Я Беседовал со всеми, изматывая тех, кого мог измотать, заставляя Фальгрима, ан-Танью и Асахиро часами работать на турнирных скоростях; они менялись, Гвениля сменял Сай и Заррахид, их обоих — Но-дачи, а мы с Единорогом и Дзю все кружили по утоптанной площадке, как пятнистый чауш по клетке, и я чувствовал неистовое биение крови в железной руке.
Дважды я вызывал в круг сразу Асахиро и Коса; дважды Единорог с Обломком противостояли троим — Саю, эстоку и Но-дачи, но ни разу я не звал к себе Фальгрима и Коса.
Я хотел не думать. Но я не был глупцом.
Гвениль и Заррахид при поддержке Сая в ближней Беседе — нет, не родились еще те Блистающие, которые могли бы остановить их, будучи в руках у одного человека!
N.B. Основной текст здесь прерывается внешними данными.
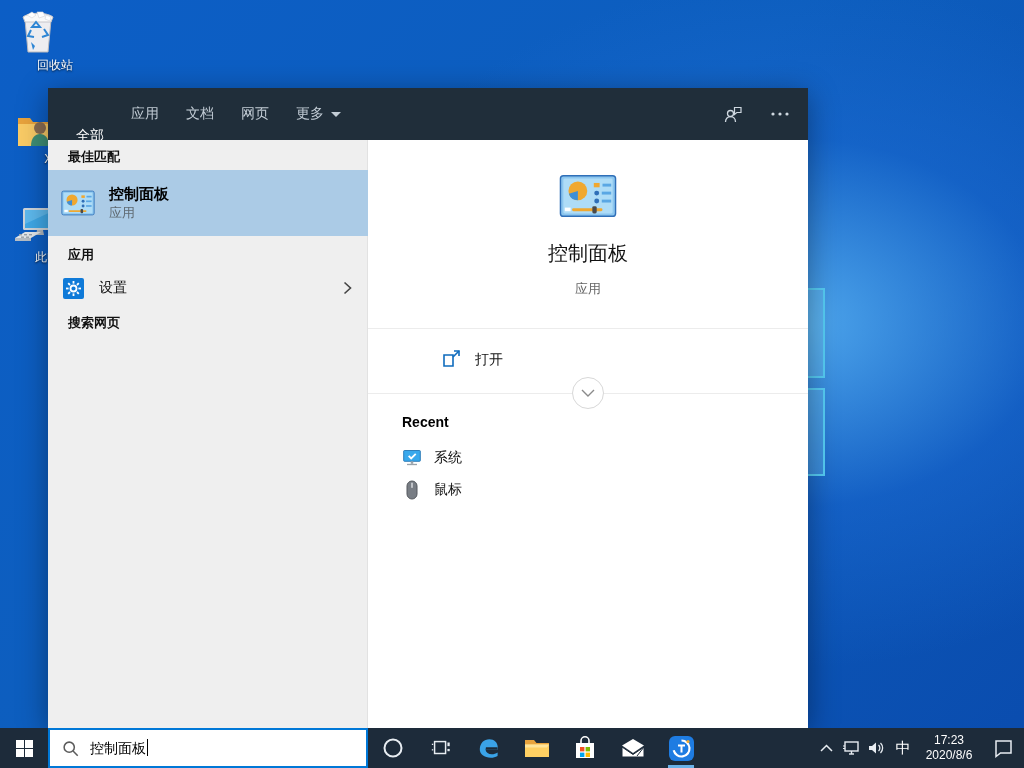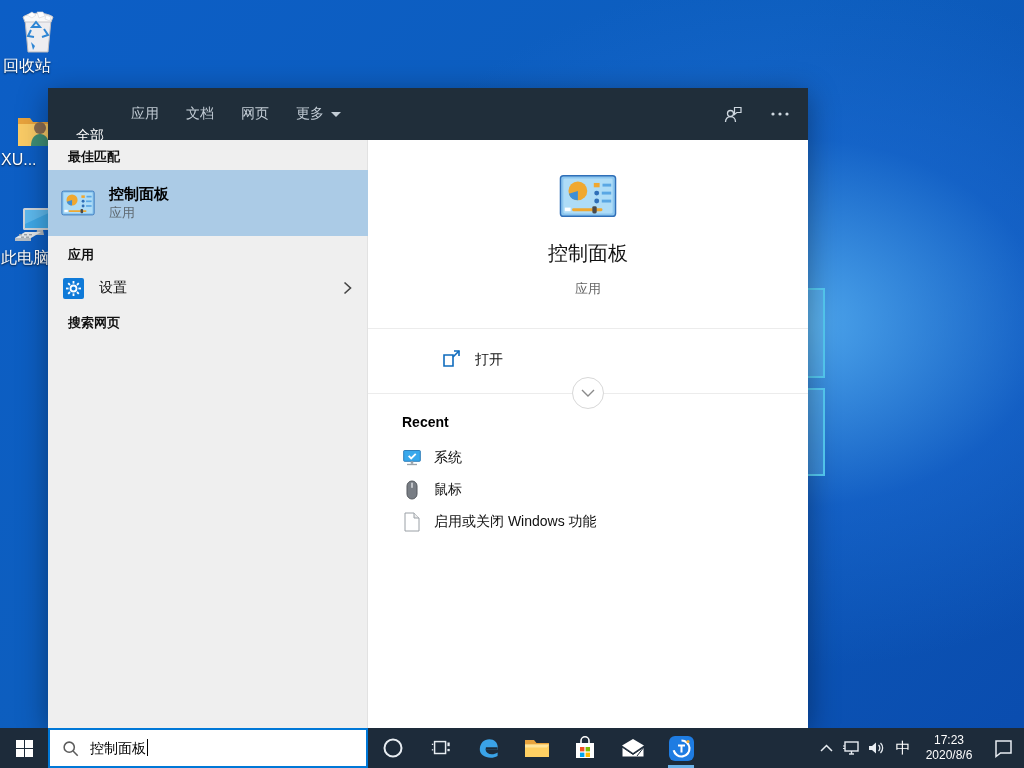--- a/index.html
+++ b/index.html
@@ -19,7 +19,7 @@
   .pane2 { left:806px; top:388px; width:19px; height:88px; }
 
   
-  .dicon { width:70px; text-align:left; color:#fff; font-size:16px;
+  .dicon { width:70px; text-align:right; color:#fff; font-size:12px;
     text-shadow:0 1px 2px rgba(0,0,0,.8); }
   .dicon svg { display:block; margin:0 auto 3px; }
   .dicon .dlabel { display:block; line-height:13px; }

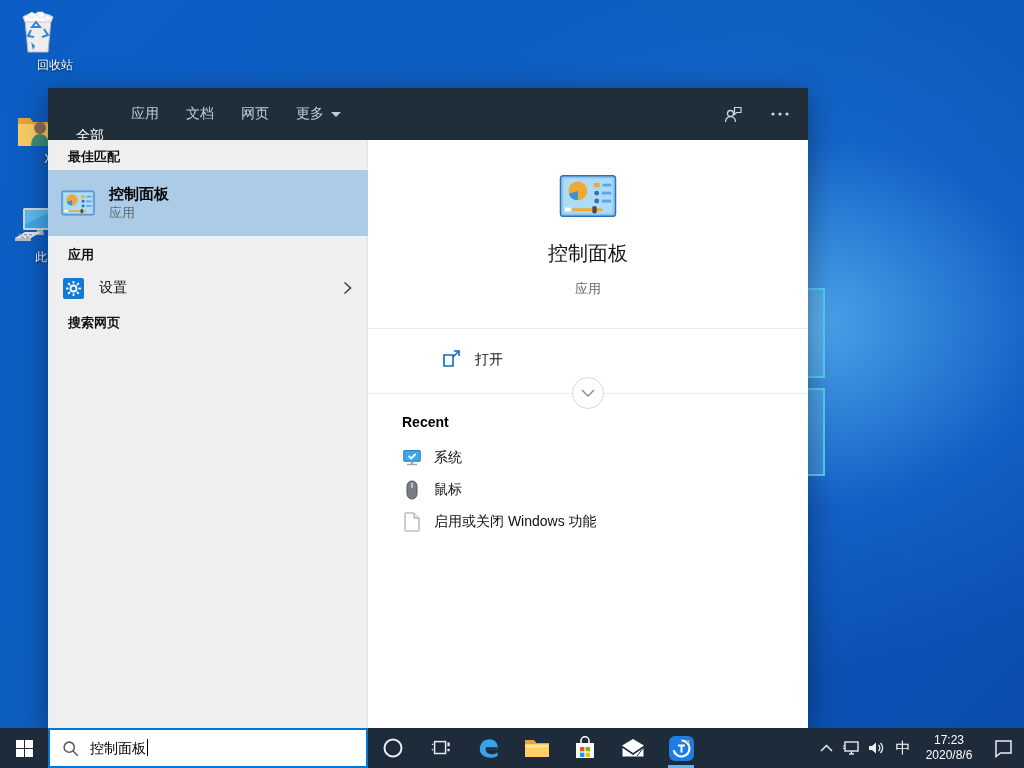--- a/index.html
+++ b/index.html
@@ -318,15 +318,6 @@
           <span class="row-label">系统</span>
         </div>
 
-        <div class="abs recent-row rr3">
-          <span class="row-icon">
-            <svg width="16" height="20" viewBox="0 0 16 20">
-              <path d="M1 1 h9 l5 5 v13 h-14 z" fill="#fff" stroke="#9aa0a6"></path>
-              <path d="M10 1 v5 h5" fill="#ececec" stroke="#9aa0a6"></path>
-            </svg>
-          </span>
-          <span class="row-label">启用或关闭 Windows 功能</span>
-        </div>
       </div>
     </div>
   </div>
Я не думал. Я не думал, что все, что я делаю, возможно, лишь укорачивает Путь Меча к горлу Джамухи, делает этот Путь прямей и неотвратимей… я даже не думал о том, что пытаюсь гасить Масудов огонь в самом себе, что горящий дом — это я…
Во имя Восьмого ада Хракуташа, я не думал об этом!
Один раз я поехал с шулмусами, Эмрахом, Фаризой и тремя батинитами на охоту. Полдня я дергался, озираясь по сторонам; полдня в каждом стаде джейранов мне мерещились всадники Джамухи, меня раздражала беспечность спутников и их вера во всемогущество Асмохат-та; и я был безмерно счастлив, вернувшись без приключений к священному водоему.